My wife and I are 34, which means it is a bit difficult to predict at present. For example, we have a baby and hope to have another in the future - I have set up a JISA which I hope will contribute to some of the costs of sending them on their way, but I'm sure there will be additional costs which we will contribute to such as university, house, sports/interests and flying cars(!).
However, we are trying to plan ahead as much as possible. We have tracked our current expenditure for a few years and on that basis we currently think our number is approx. £36k per year. Between us we have very little in DC pensions (16k) but a bit more built up in DB pensions (around £7k from NPA). We are still at least 33 years from SPA, so hopefully plenty of time for those pension figures to increase.

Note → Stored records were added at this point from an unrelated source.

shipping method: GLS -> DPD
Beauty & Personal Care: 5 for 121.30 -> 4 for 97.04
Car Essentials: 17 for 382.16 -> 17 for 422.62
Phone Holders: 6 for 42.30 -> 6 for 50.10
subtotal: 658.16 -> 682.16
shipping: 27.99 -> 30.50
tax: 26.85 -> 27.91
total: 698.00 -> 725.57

We hope to retire by the age of 58, but there are a huge number of factors involved (kids, jobs, health). I'm thinking of setting up a SIPP to help bridge the gap between 58 and SPA. Essentially we have 24 years to build up a pot of at least £360k (preferably £450k) to allow us to live on our 'number' as retirees from 58 onwards.
Sorry to rain on your number but £360-£450k at age 58 won't even come close to supporting a (relatively high) retirement income of £38k. You will need a pot closer to 880k (current value) to come close to your retirement aspirations of retiring at 58.

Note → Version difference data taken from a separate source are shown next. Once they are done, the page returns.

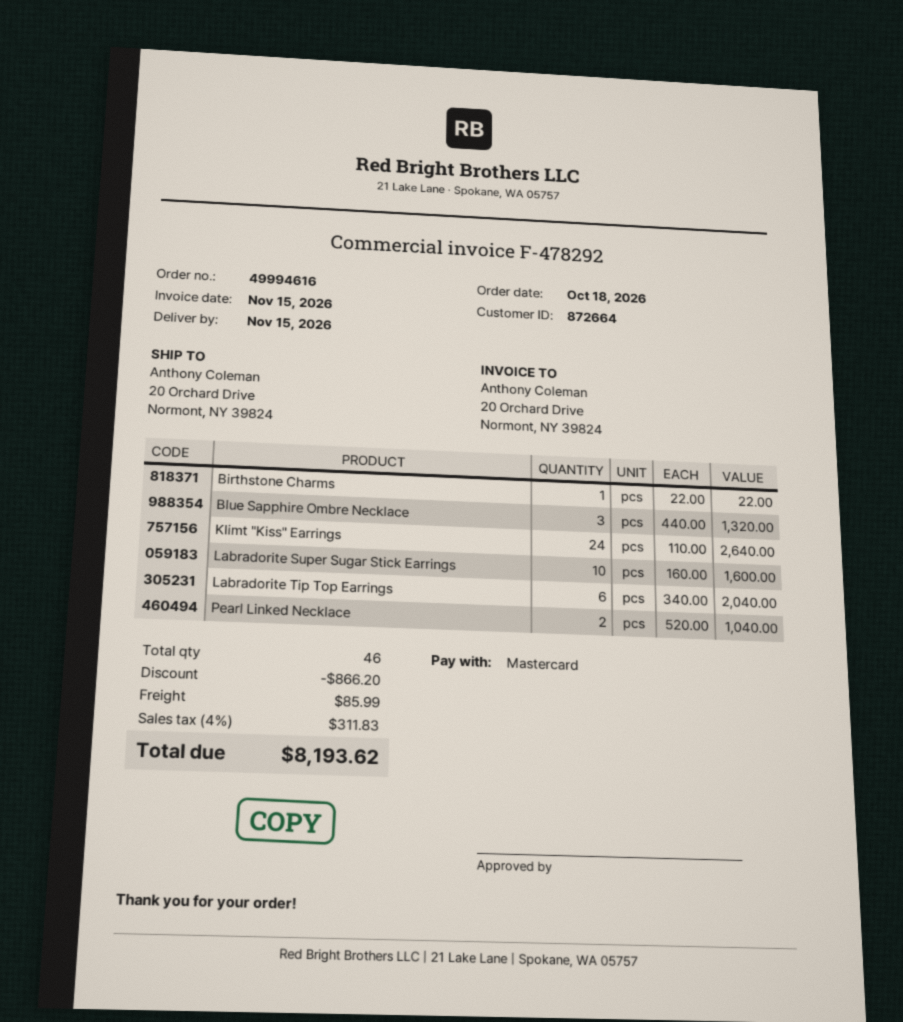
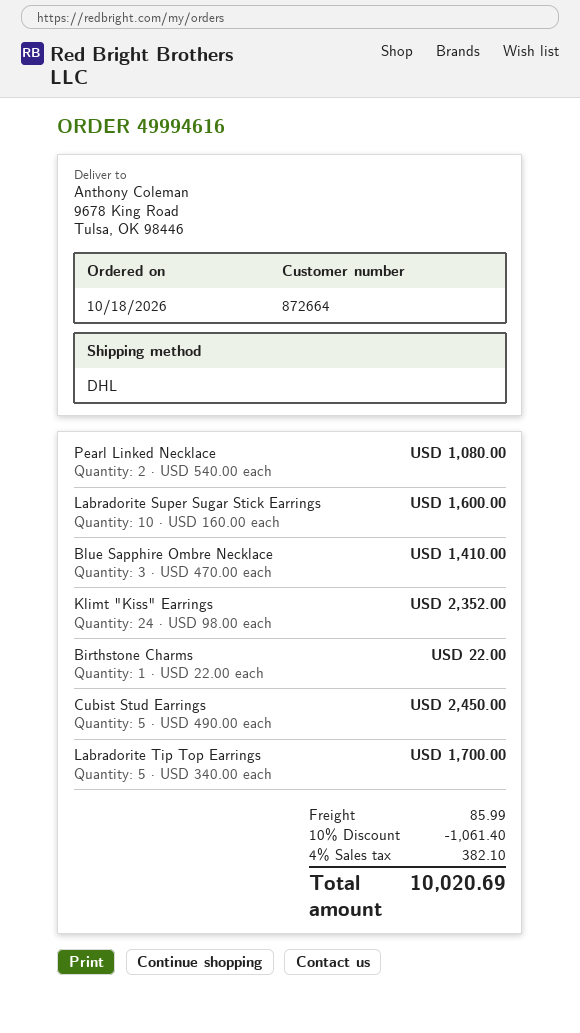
ship to: 20 Orchard Drive, Normont, NY 39824 -> 9678 King Road, Tulsa, OK 98446
Blue Sapphire Ombre Necklace: 3 x 440.00 = 1320.00 -> 3 x 470.00 = 1410.00
Klimt "Kiss" Earrings: 24 x 110.00 = 2640.00 -> 24 x 98.00 = 2352.00
Labradorite Tip Top Earrings: 6 x 340.00 = 2040.00 -> 5 x 340.00 = 1700.00
Pearl Linked Necklace: 2 x 520.00 = 1040.00 -> 2 x 540.00 = 1080.00
Cubist Stud Earrings: none -> 5 x 490.00 = 2450.00
discount: 866.20 -> 1061.40
tax: 4% = 311.83 -> 4% = 382.10
total: 8193.62 -> 10020.69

Therefore I don't anticipate needing any DC/ SIPP beyond having bridged 'the gap' from 58 to 68.
£36kp.a. (current value) is a generous DB entitlement. For example, it would require 40 years membership of a 1/60th scheme at final salary of approx £55k (also current value) to achieve that. A high earner (say £110kp.a.) could achieve the same amount from 20 years membership of the same scheme.

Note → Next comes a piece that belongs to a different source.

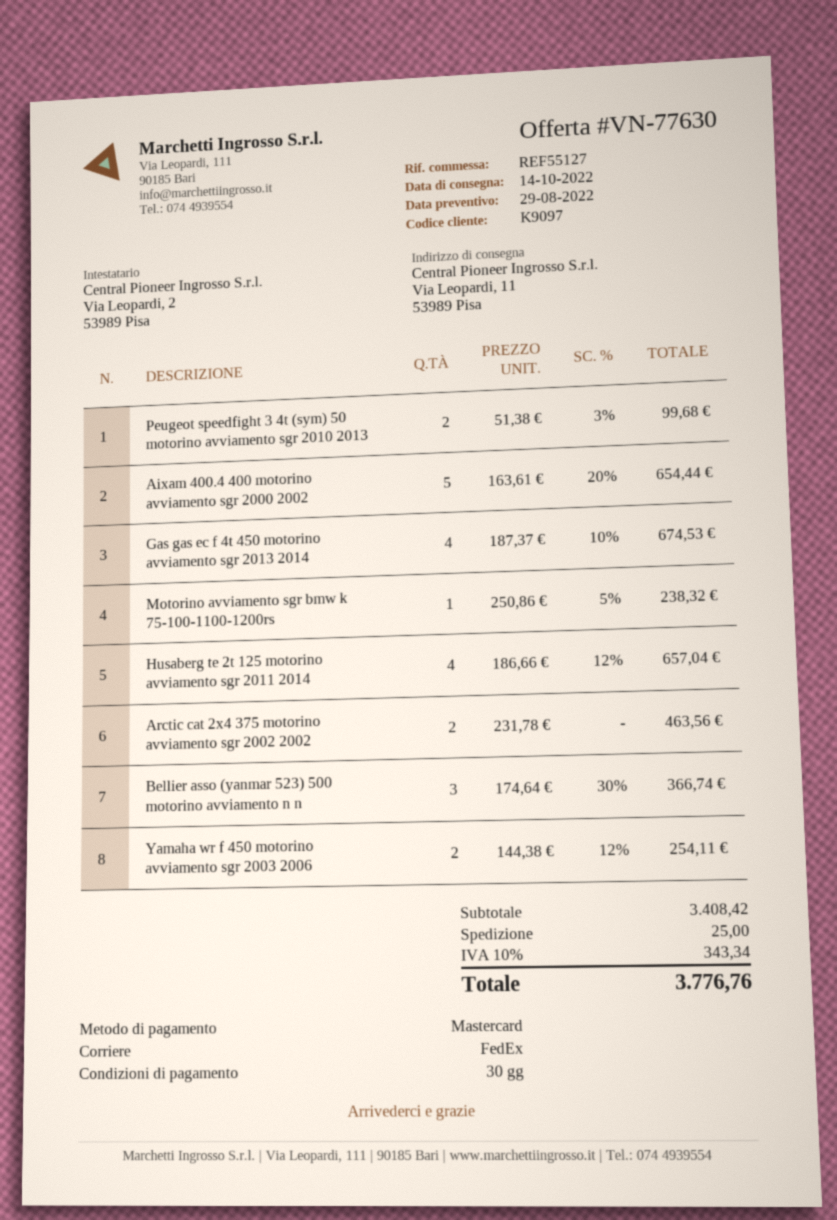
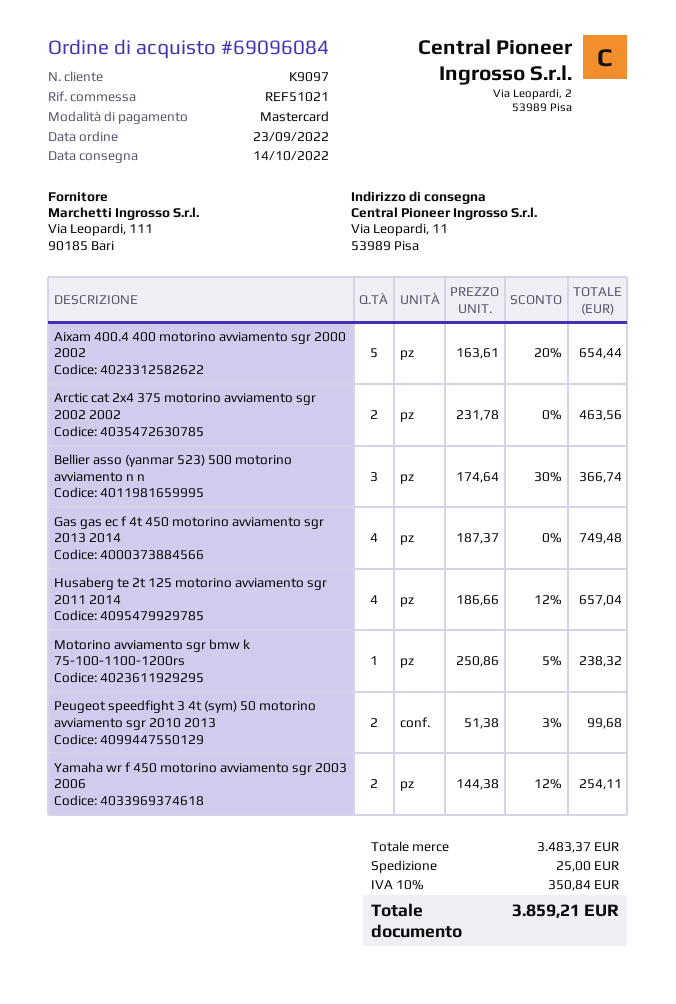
reference: REF55127 -> REF51021
Gas gas ec f 4t 450 motorino avviamento sgr 2013 2014: 4 x 187.37 - 10% = 674.53 -> 4 x 187.37 = 749.48
subtotal: 3408.42 -> 3483.37
tax: 10% = 343.34 -> 10% = 350.84
total: 3776.76 -> 3859.21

Simplistic numbers but you get the drift.
It's great that you are planning in your 30s. Nobody reaches their 50s regretting having planned early but plenty regret planning too late. Those of us that have made it across the line with sufficient income for a comfy retirement either planned early or got lucky. No prizes for guessing which camp most belong to.
Very best wishes on the new babe; the best investment you will ever make.